### Task goal
Look through the records below for the line holding "discount: 15% = 717.95 -> 15% = 515.46". Write it out exactly, with each following line through the line holding "total: 4363.31 -> 3132.68".

### Materials provided
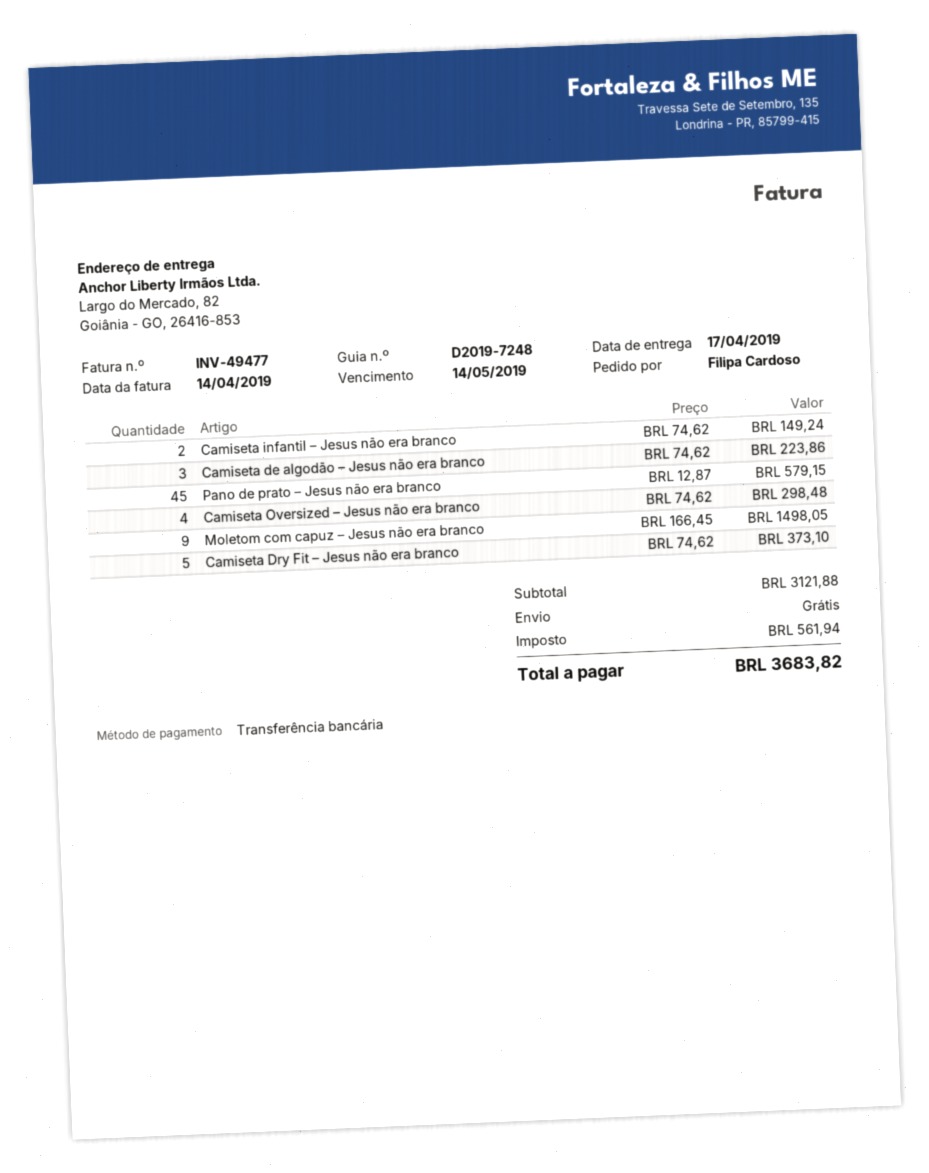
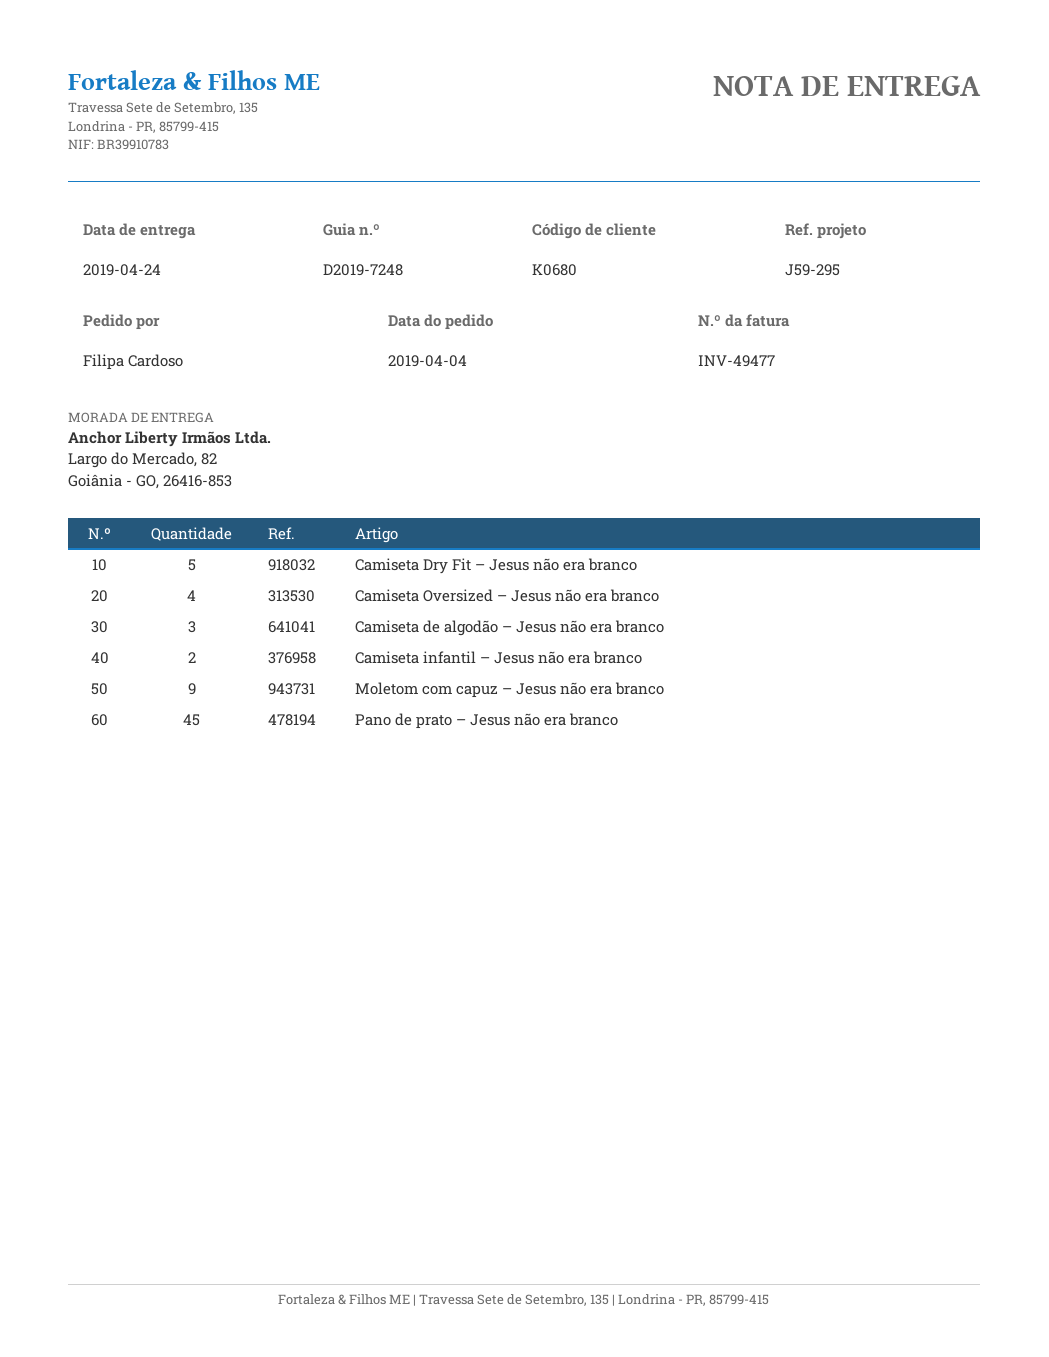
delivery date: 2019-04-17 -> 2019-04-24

* * *

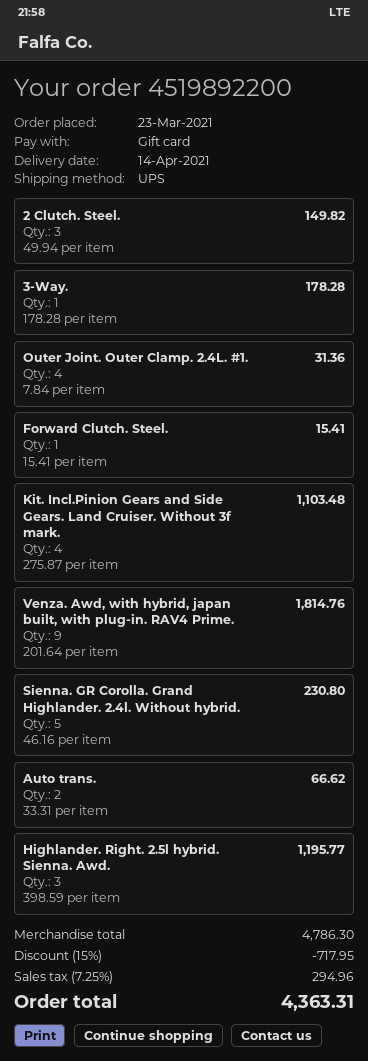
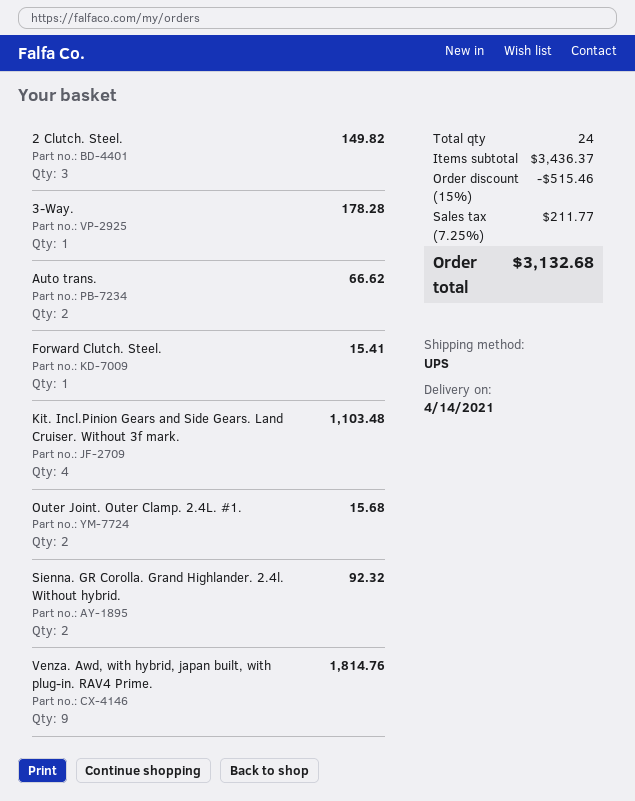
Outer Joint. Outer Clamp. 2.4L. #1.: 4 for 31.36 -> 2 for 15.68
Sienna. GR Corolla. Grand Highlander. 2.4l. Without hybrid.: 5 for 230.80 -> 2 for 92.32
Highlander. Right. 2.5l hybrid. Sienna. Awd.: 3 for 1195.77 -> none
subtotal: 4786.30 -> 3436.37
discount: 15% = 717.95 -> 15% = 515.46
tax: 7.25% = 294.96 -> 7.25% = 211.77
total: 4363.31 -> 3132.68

### Exercise result
discount: 15% = 717.95 -> 15% = 515.46
tax: 7.25% = 294.96 -> 7.25% = 211.77
total: 4363.31 -> 3132.68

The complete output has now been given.